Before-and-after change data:
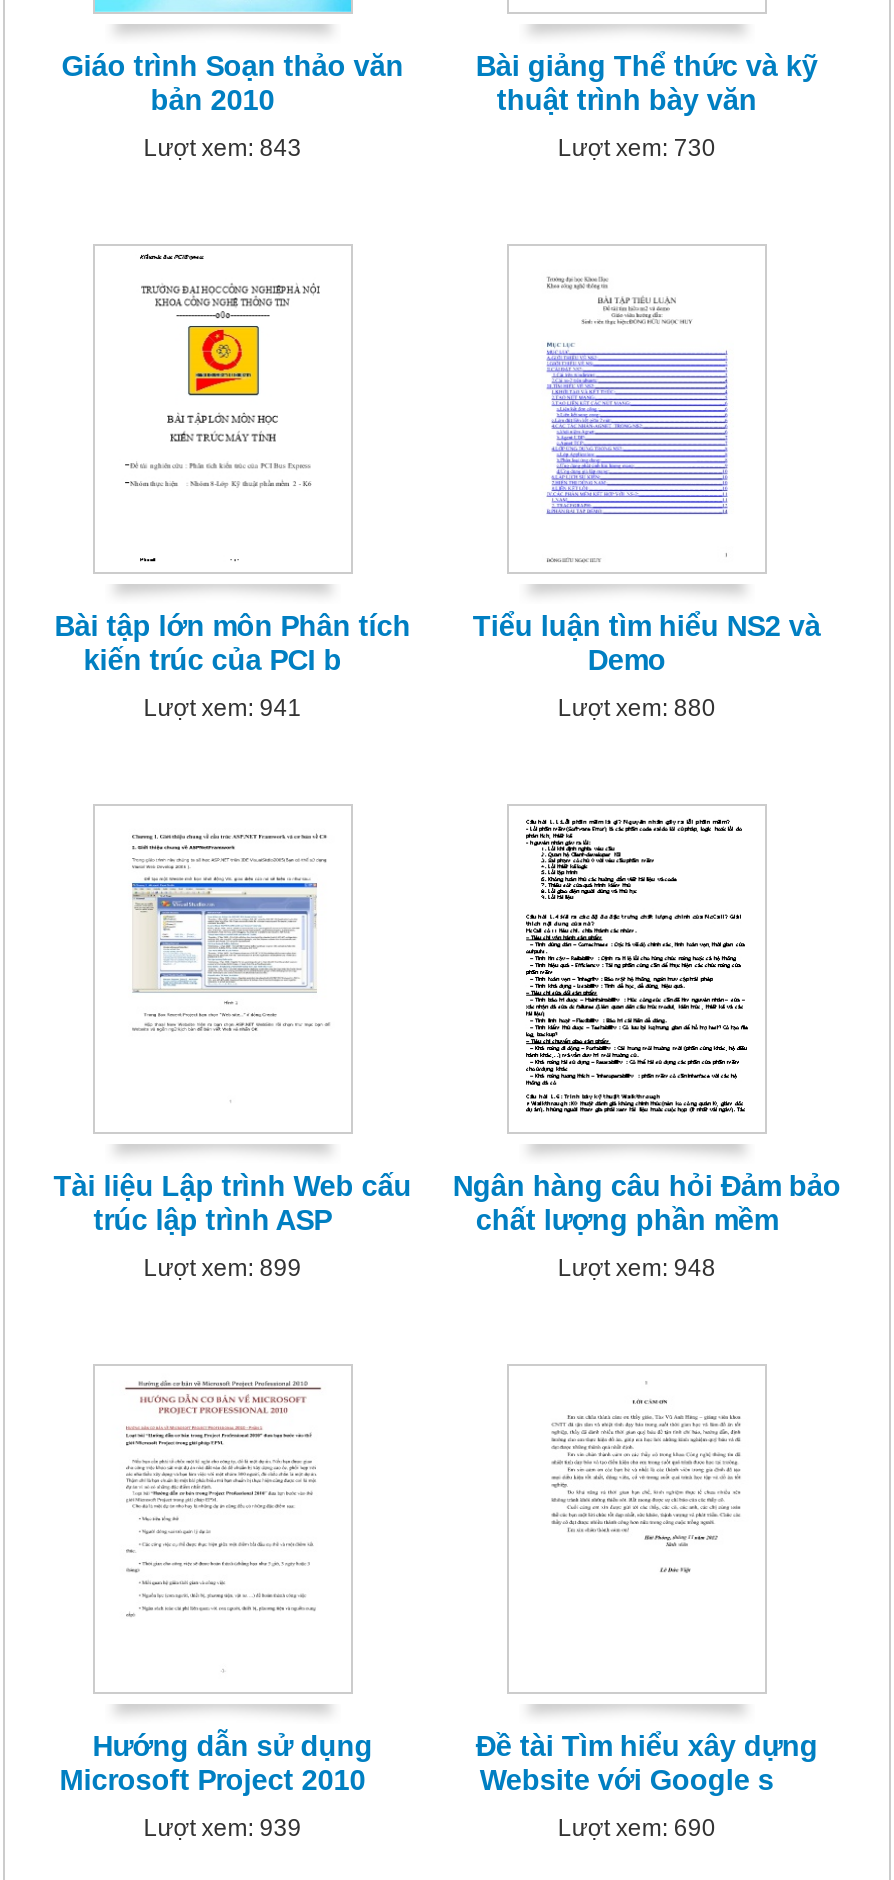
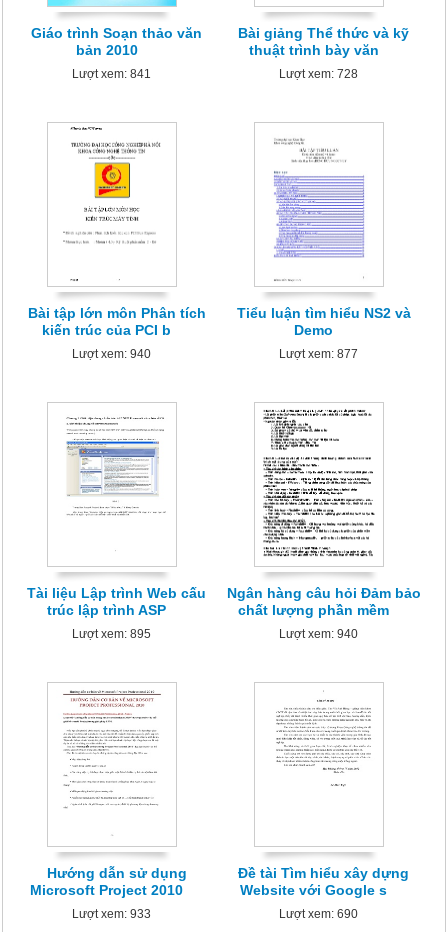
[144,134,302,162] Lượt xem: 843 -> [72,67,151,81] Lượt xem: 841
[558,134,716,162] Lượt xem: 730 -> [279,67,358,81] Lượt xem: 728
[144,694,302,722] Lượt xem: 941 -> [72,347,151,361] Lượt xem: 940
[558,694,716,722] Lượt xem: 880 -> [279,347,358,361] Lượt xem: 877
[144,1254,302,1282] Lượt xem: 899 -> [72,627,151,641] Lượt xem: 895
[558,1254,716,1282] Lượt xem: 948 -> [279,627,358,641] Lượt xem: 940
[144,1814,302,1842] Lượt xem: 939 -> [72,907,151,921] Lượt xem: 933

WHAT IS REQUIRED:
Starting at the line that contains "[144,1254,302,1282] Lượt xem: 899", output every remaining line of the data exactly, and stop after the last one.

RESULT OF THIS TASK:
[144,1254,302,1282] Lượt xem: 899 -> [72,627,151,641] Lượt xem: 895
[558,1254,716,1282] Lượt xem: 948 -> [279,627,358,641] Lượt xem: 940
[144,1814,302,1842] Lượt xem: 939 -> [72,907,151,921] Lượt xem: 933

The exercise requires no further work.